Unsupervised Memorability Modeling from Tip-of-the-Tongue Retrieval Queries
Sree Bhattacharyya, Yaman Kumar Singla, Sudhir Yarram, Somesh Kumar Singh, Harini S, James Z. Wang
TL;DR
ToT2MeM introduces a large-scale unsupervised dataset for visual memorability signals derived from Tip-of-the-Tongue recall queries, enabling descriptive recall generation and multimodal ToT retrieval. It provides 470k content-recall pairs and a video subset of 82,500 videos with OCR and transcripts, bridging open-ended recall with video content. Fine-tuning lightweight vision-language models on ToT2MeM yields strong gains over baselines for recall generation and enables a competitive ToT retrieval model via contrastive learning. The work demonstrates scalable, cross-domain memorability signals with potential applications in content design and retrieval while acknowledging ethical considerations and data biases.
Abstract
Visual content memorability has intrigued the scientific community for decades, with applications ranging widely, from understanding nuanced aspects of human memory to enhancing content design. A significant challenge in progressing the field lies in the expensive process of collecting memorability annotations from humans. This limits the diversity and scalability of datasets for modeling visual content memorability.

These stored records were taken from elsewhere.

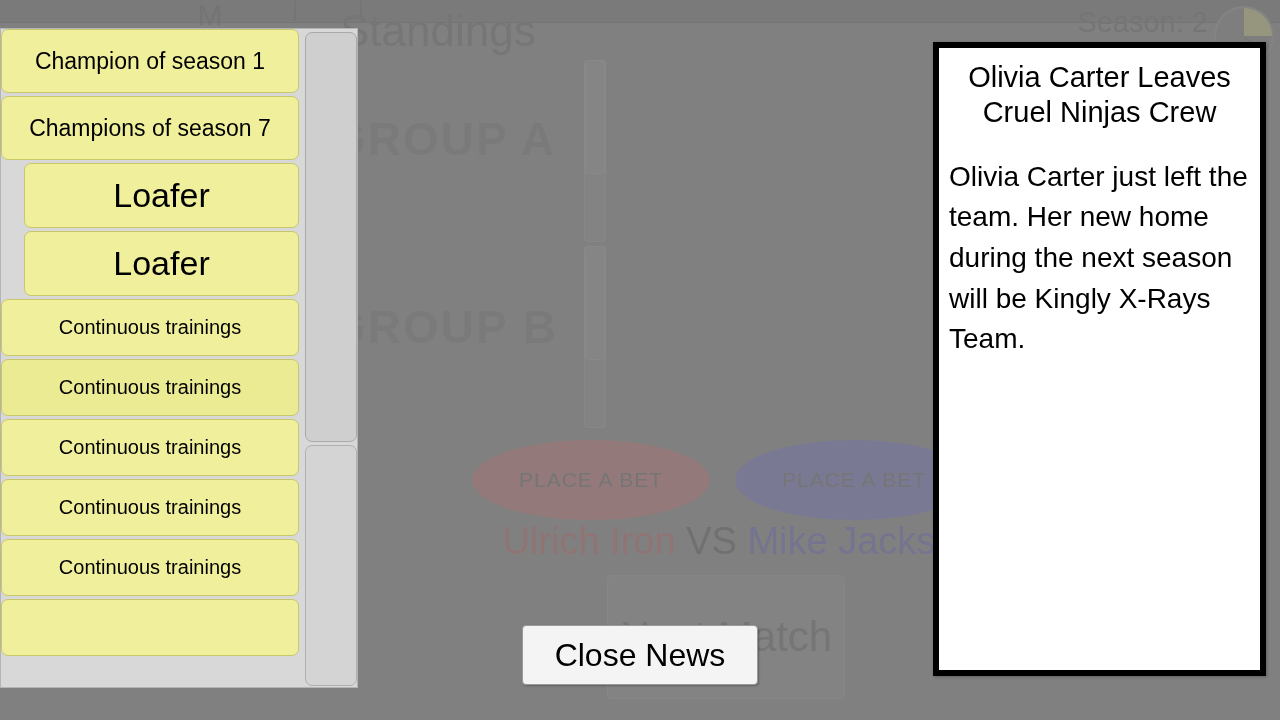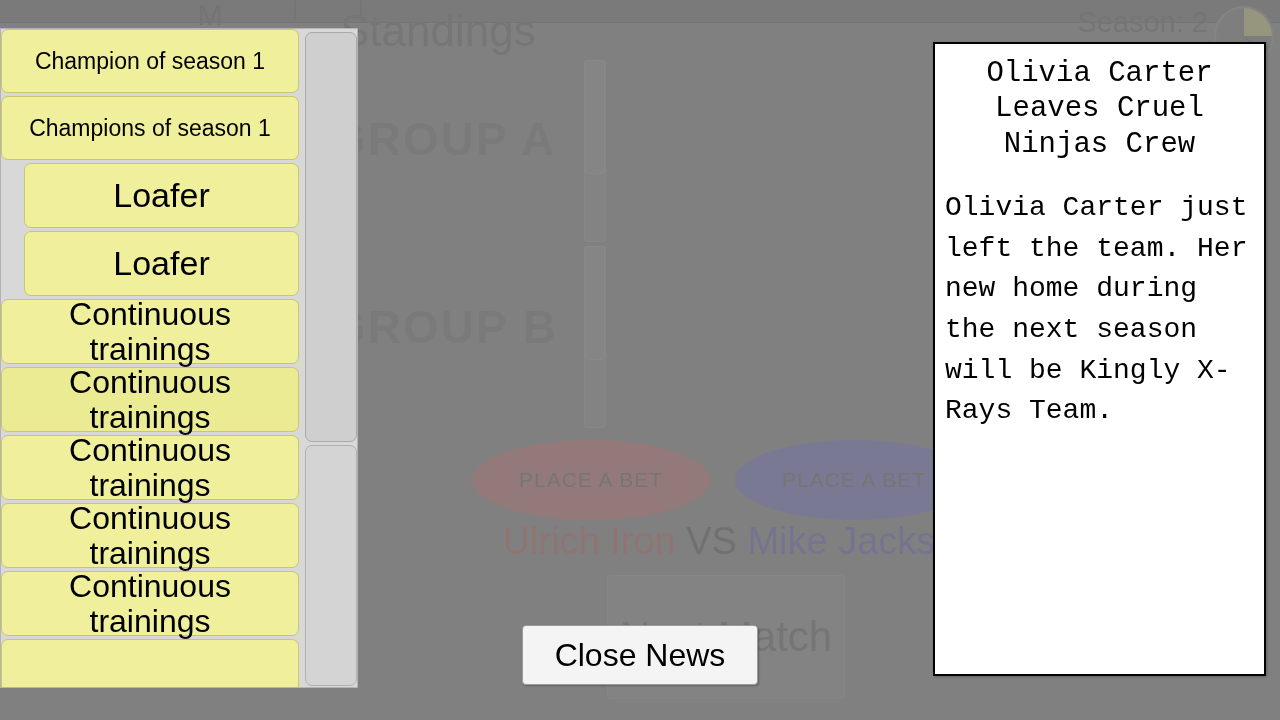--- a/index.html
+++ b/index.html
@@ -269,11 +269,10 @@
     width: 333px;
     height: 634px;
     background: #ffffff;
-    border: 2px solid #000000;
+    border: 6px solid #000000;
     box-sizing: border-box;
     padding: 12px 8px 8px 8px;
     box-shadow: 1px 1px 3px rgba(0,0,0,0.25);
-    font-family: Liberation Mono, monospace;
   }
   #news-title {
     font-size: 29px;

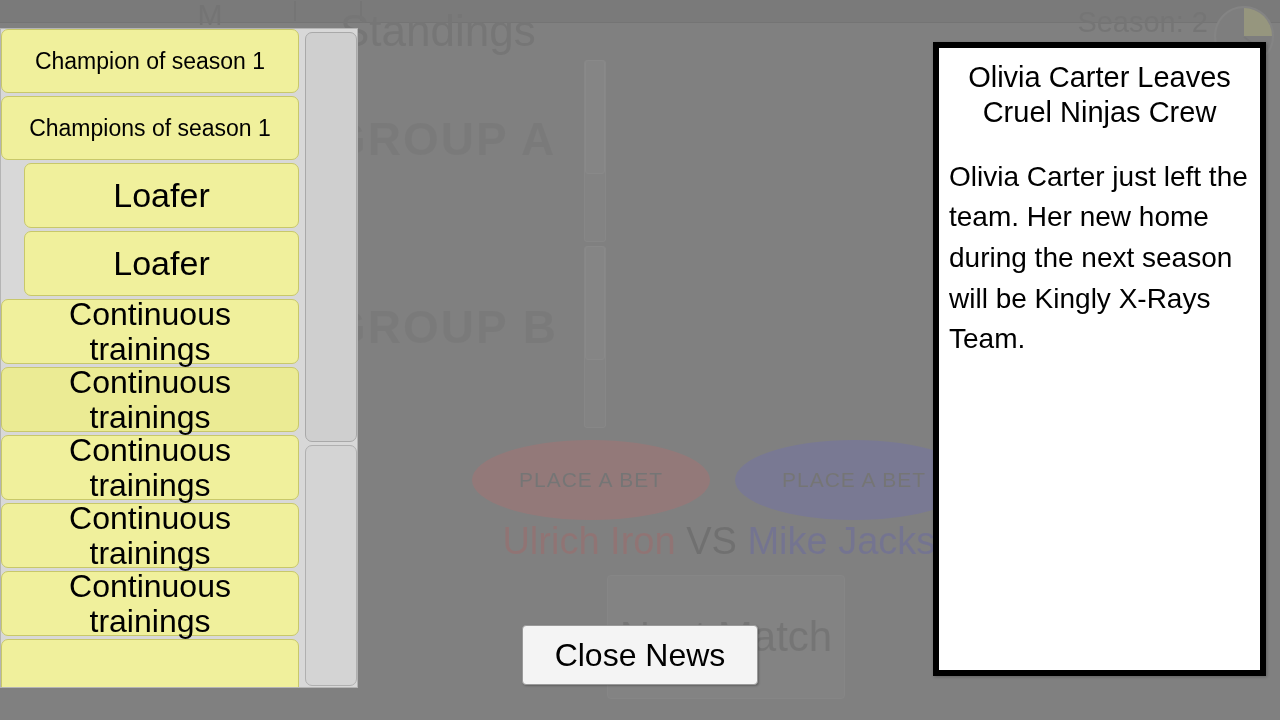--- a/index.html
+++ b/index.html
@@ -370,7 +370,7 @@
           <span>Champion of season 1</span>
         </div>
         <div class="event-card h-tall">
-          <span>Champions of season 1</span>
+          <span>Champions of season 7</span>
         </div>
         <div class="event-card h-std">
           <span>Loafer</span>

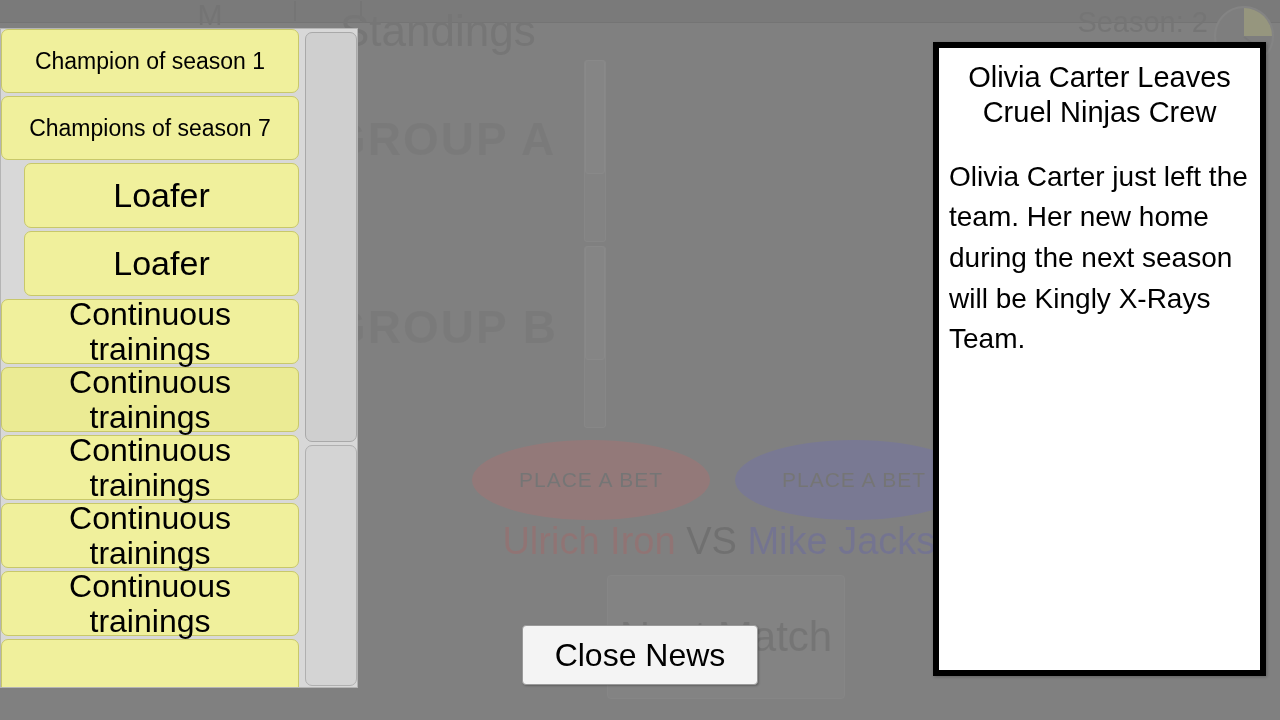--- a/index.html
+++ b/index.html
@@ -226,7 +226,7 @@
   }
   .event-card.h-tall  { height: 64px; font-size: 23px; }
   .event-card.h-std   { height: 65px; font-size: 34px; margin-left: 23px; }
-  .event-card.h-small { height: 65px; font-size: 32px; }
+  .event-card.h-small { height: 57px; font-size: 20px; }
   .event-card.alt     { background: #ebeb94; }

Most existing datasets are limited to collecting aggregate memorability scores for visual content, not capturing the nuanced memorability signals present in natural, open-ended recall descriptions. In this work, we introduce the first large-scale unsupervised dataset designed explicitly for modeling visual memorability signals, containing over 82,000 videos, accompanied by descriptive recall data. We leverage tip-of-the-tongue (ToT) retrieval queries from online platforms such as Reddit. We demonstrate that our unsupervised dataset provides rich signals for two memorability-related tasks: recall generation and ToT retrieval. Large vision-language models fine-tuned on our dataset outperform state-of-the-art models such as GPT-4o in generating open-ended memorability descriptions for visual content. We also employ a contrastive training strategy to create the first model capable of performing multimodal ToT retrieval. Our dataset and models present a novel direction, facilitating progress in visual content memorability research.